- _Supplied data_:
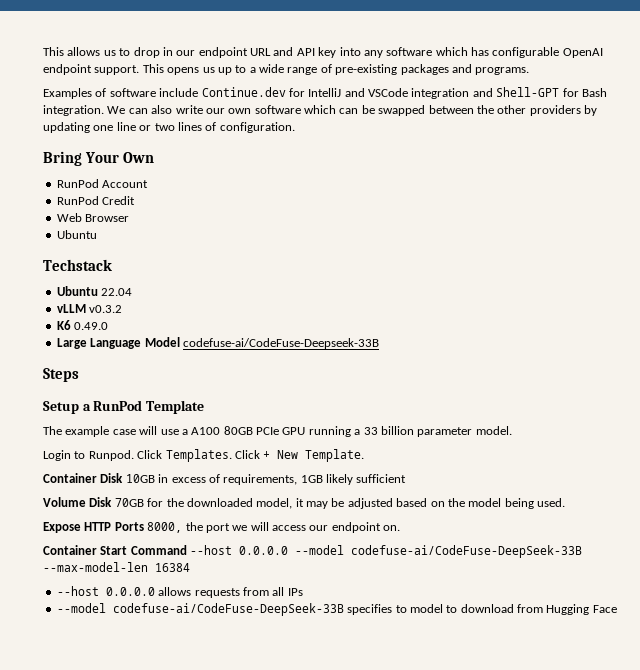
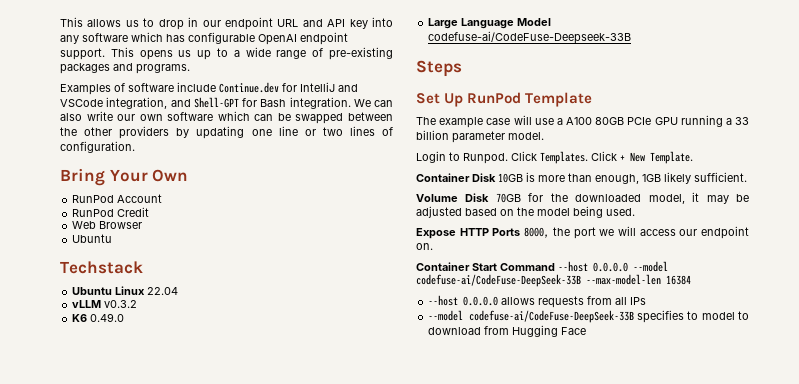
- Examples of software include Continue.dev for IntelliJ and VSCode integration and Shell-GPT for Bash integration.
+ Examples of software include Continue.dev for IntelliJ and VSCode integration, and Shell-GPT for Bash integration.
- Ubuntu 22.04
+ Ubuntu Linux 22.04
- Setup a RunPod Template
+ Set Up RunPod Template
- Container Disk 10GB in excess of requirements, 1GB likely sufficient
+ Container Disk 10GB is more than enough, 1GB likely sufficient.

--

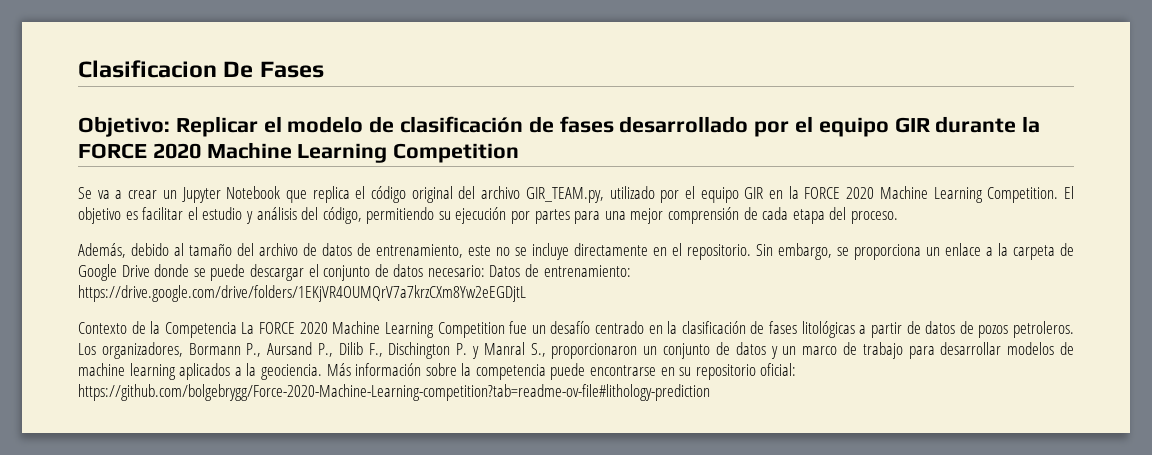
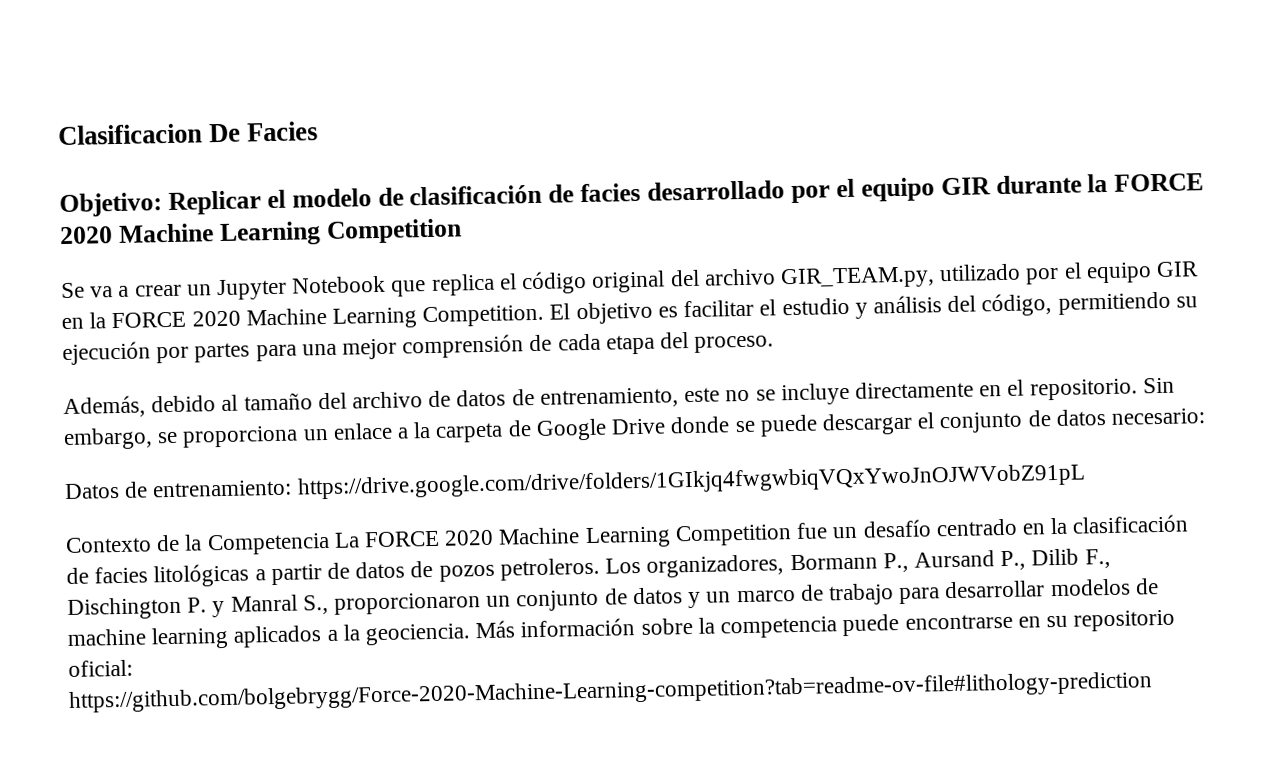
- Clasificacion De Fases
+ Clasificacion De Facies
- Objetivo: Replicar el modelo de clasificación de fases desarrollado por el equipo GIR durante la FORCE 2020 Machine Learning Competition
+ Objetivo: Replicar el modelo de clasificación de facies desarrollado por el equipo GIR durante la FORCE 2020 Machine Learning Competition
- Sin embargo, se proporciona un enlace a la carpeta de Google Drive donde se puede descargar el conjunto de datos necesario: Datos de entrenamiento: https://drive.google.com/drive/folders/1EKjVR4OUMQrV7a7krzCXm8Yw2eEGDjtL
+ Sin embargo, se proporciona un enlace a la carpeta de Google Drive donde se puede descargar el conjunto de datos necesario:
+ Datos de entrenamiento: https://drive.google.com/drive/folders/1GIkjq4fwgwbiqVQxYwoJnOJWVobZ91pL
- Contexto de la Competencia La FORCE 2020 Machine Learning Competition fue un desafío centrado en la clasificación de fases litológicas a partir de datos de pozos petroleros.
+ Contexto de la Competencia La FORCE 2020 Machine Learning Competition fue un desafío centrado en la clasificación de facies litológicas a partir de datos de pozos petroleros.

==

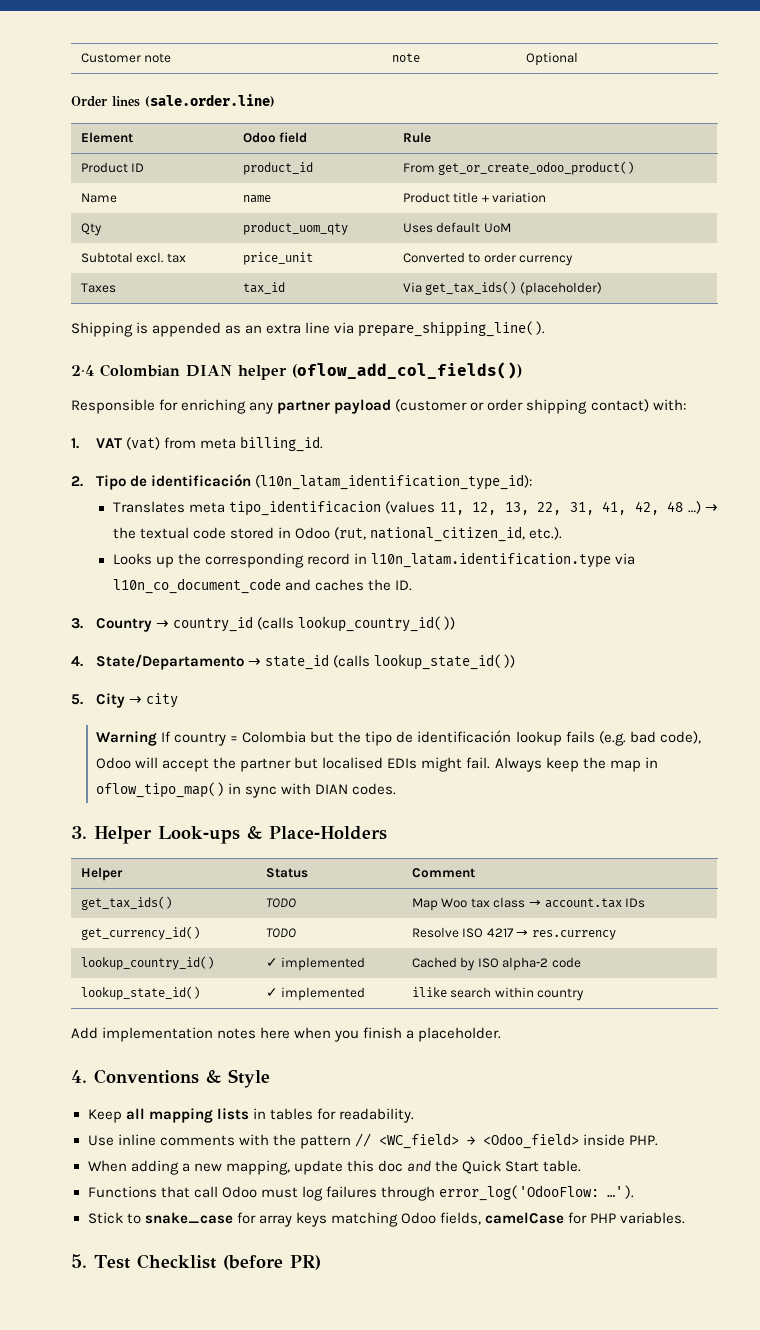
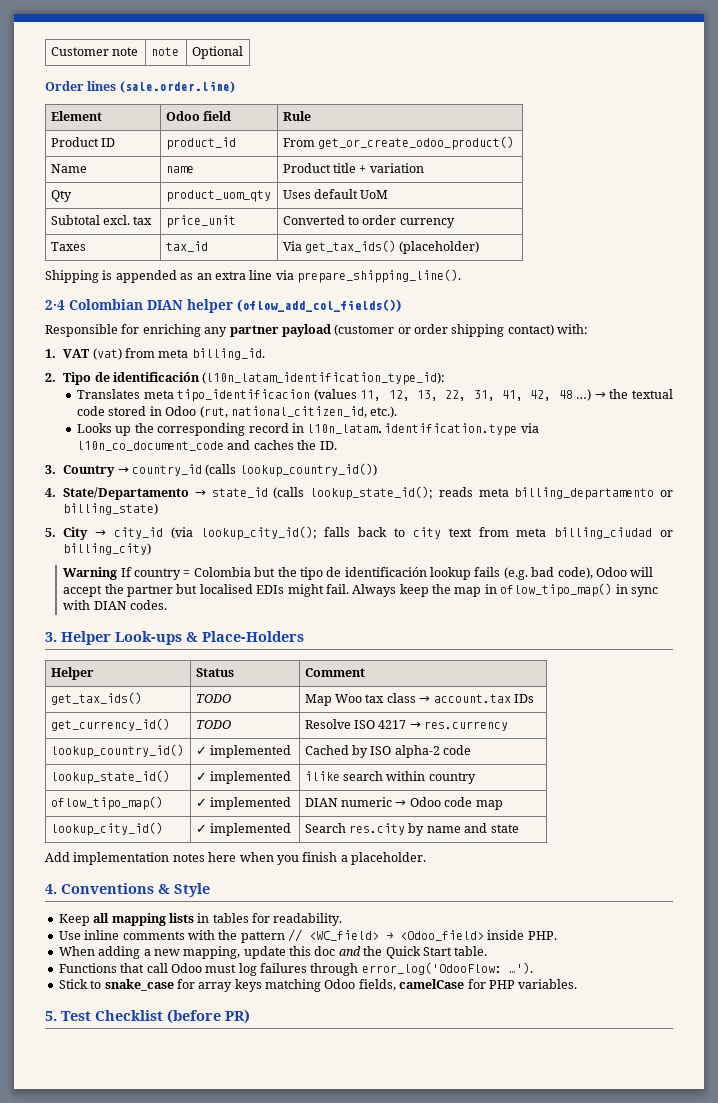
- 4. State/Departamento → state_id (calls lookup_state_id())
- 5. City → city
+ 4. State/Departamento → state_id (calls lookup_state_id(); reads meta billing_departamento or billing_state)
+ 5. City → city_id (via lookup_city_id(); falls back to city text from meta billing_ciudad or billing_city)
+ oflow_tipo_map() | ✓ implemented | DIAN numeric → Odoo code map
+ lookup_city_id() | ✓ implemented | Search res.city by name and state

- _Task objective_: Search the data above for the string "sufficient" and return every line that has it.

- _Problem solution_:
- Container Disk 10GB in excess of requirements, 1GB likely sufficient
+ Container Disk 10GB is more than enough, 1GB likely sufficient.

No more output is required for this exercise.